Your assignment =>
Transcribe word for word the section of the records below that opens with the line containing "[509,198,646,209] [359,214,568,224] Any" and closes with the line containing "[176,643,828,672] entire working"; drop every picture.

Provided data =>
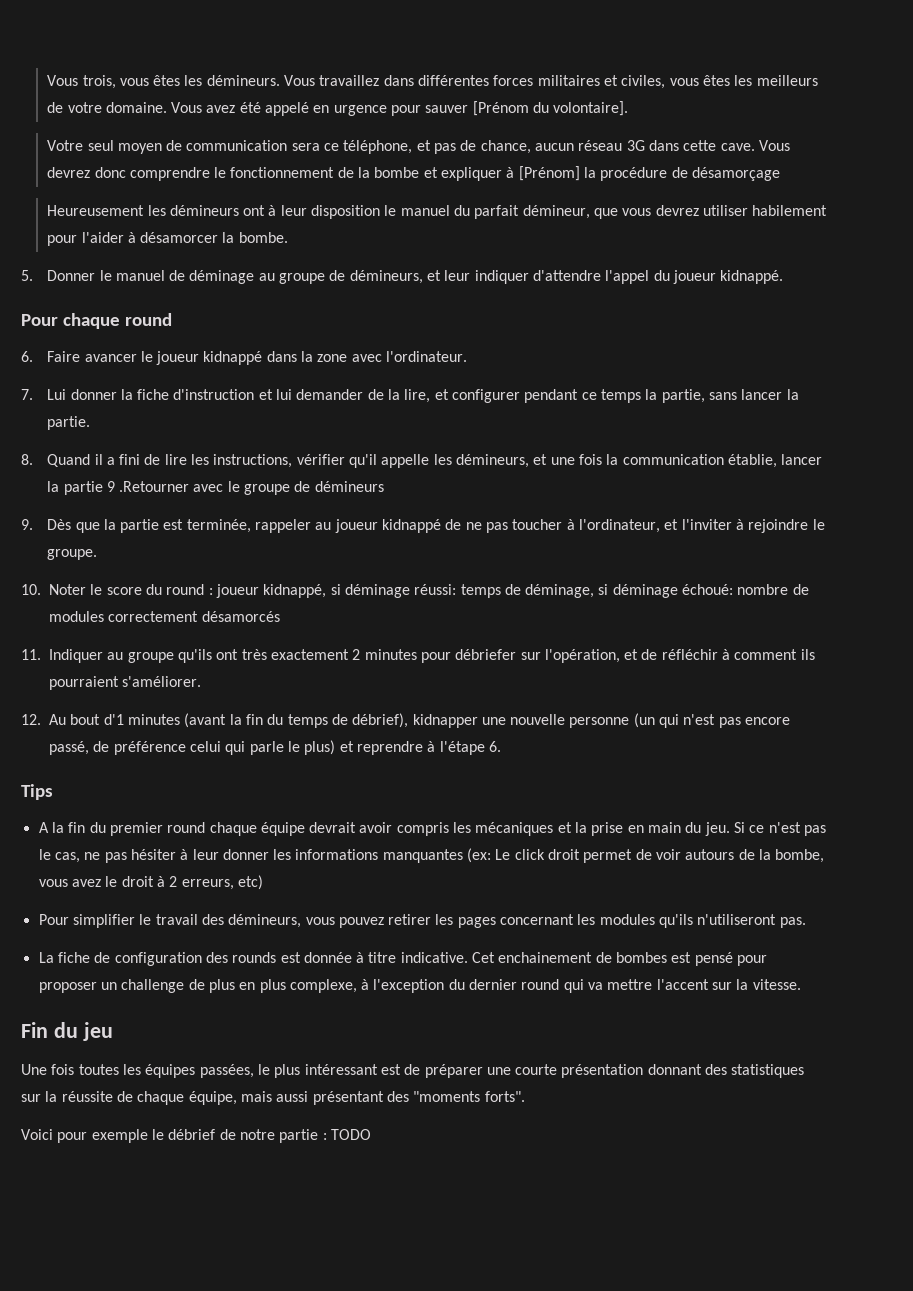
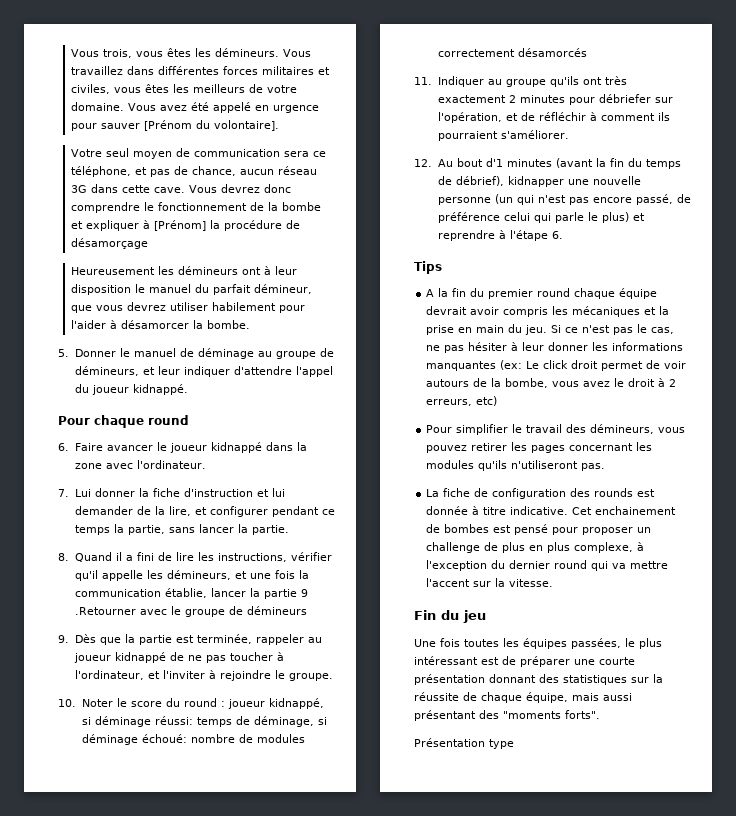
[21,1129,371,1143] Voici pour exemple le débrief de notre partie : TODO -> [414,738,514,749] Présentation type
* * *
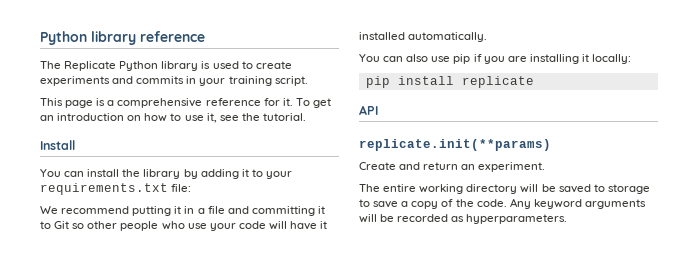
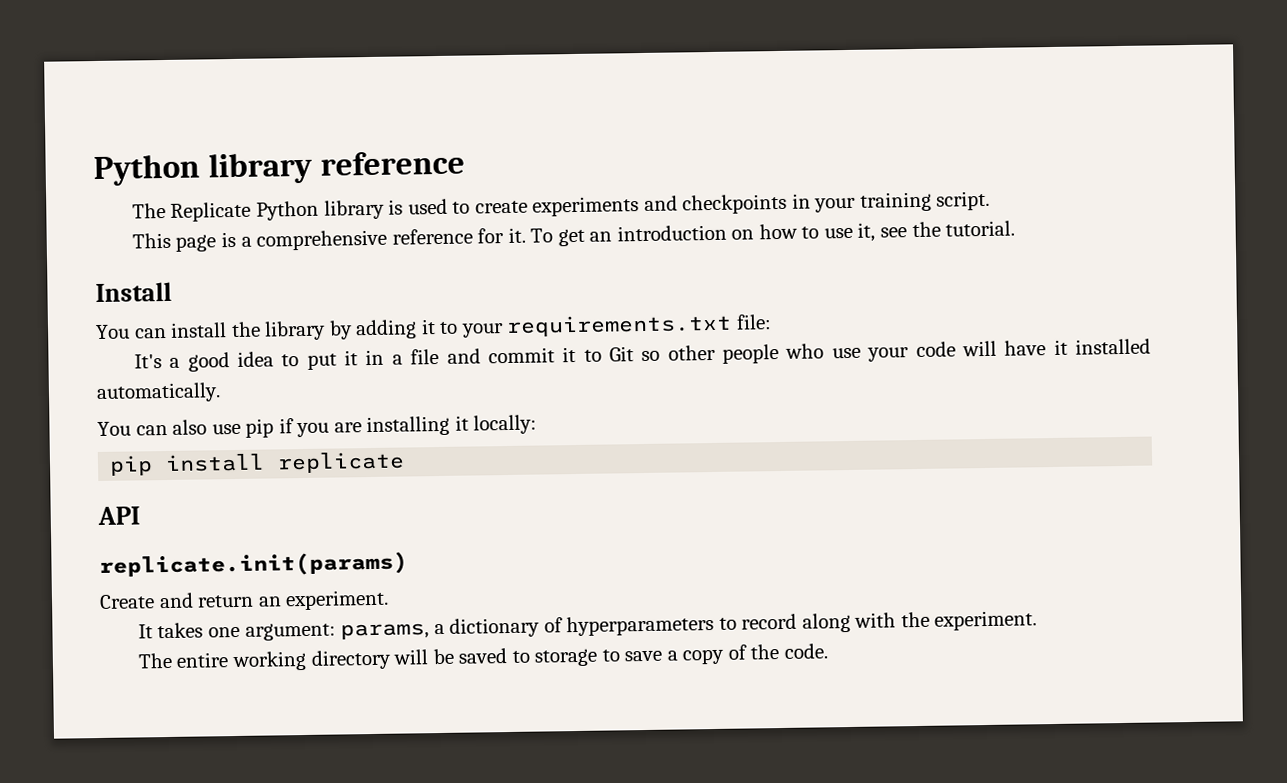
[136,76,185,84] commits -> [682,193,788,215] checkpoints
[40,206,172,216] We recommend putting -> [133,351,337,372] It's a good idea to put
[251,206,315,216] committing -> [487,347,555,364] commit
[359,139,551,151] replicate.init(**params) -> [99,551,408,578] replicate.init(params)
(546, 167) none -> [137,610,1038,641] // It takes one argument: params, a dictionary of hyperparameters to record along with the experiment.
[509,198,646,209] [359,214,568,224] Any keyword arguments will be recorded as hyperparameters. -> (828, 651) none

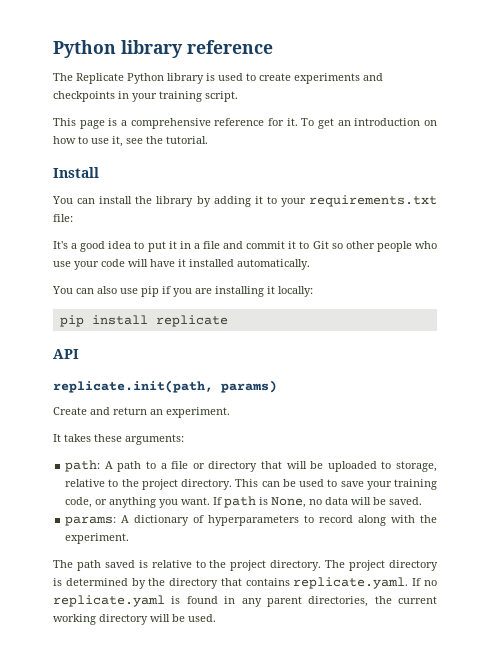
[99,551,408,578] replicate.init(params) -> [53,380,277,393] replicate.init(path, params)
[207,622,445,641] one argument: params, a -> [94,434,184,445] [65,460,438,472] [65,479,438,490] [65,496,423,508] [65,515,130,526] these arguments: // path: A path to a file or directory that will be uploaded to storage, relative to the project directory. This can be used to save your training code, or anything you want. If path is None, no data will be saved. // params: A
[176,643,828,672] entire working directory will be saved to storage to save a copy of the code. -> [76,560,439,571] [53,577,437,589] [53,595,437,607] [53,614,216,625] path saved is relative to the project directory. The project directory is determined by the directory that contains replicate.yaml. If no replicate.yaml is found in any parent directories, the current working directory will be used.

Output of the exercise =>
[509,198,646,209] [359,214,568,224] Any keyword arguments will be recorded as hyperparameters. -> (828, 651) none

[99,551,408,578] replicate.init(params) -> [53,380,277,393] replicate.init(path, params)
[207,622,445,641] one argument: params, a -> [94,434,184,445] [65,460,438,472] [65,479,438,490] [65,496,423,508] [65,515,130,526] these arguments: // path: A path to a file or directory that will be uploaded to storage, relative to the project directory. This can be used to save your training code, or anything you want. If path is None, no data will be saved. // params: A
[176,643,828,672] entire working directory will be saved to storage to save a copy of the code. -> [76,560,439,571] [53,577,437,589] [53,595,437,607] [53,614,216,625] path saved is relative to the project directory. The project directory is determined by the directory that contains replicate.yaml. If no replicate.yaml is found in any parent directories, the current working directory will be used.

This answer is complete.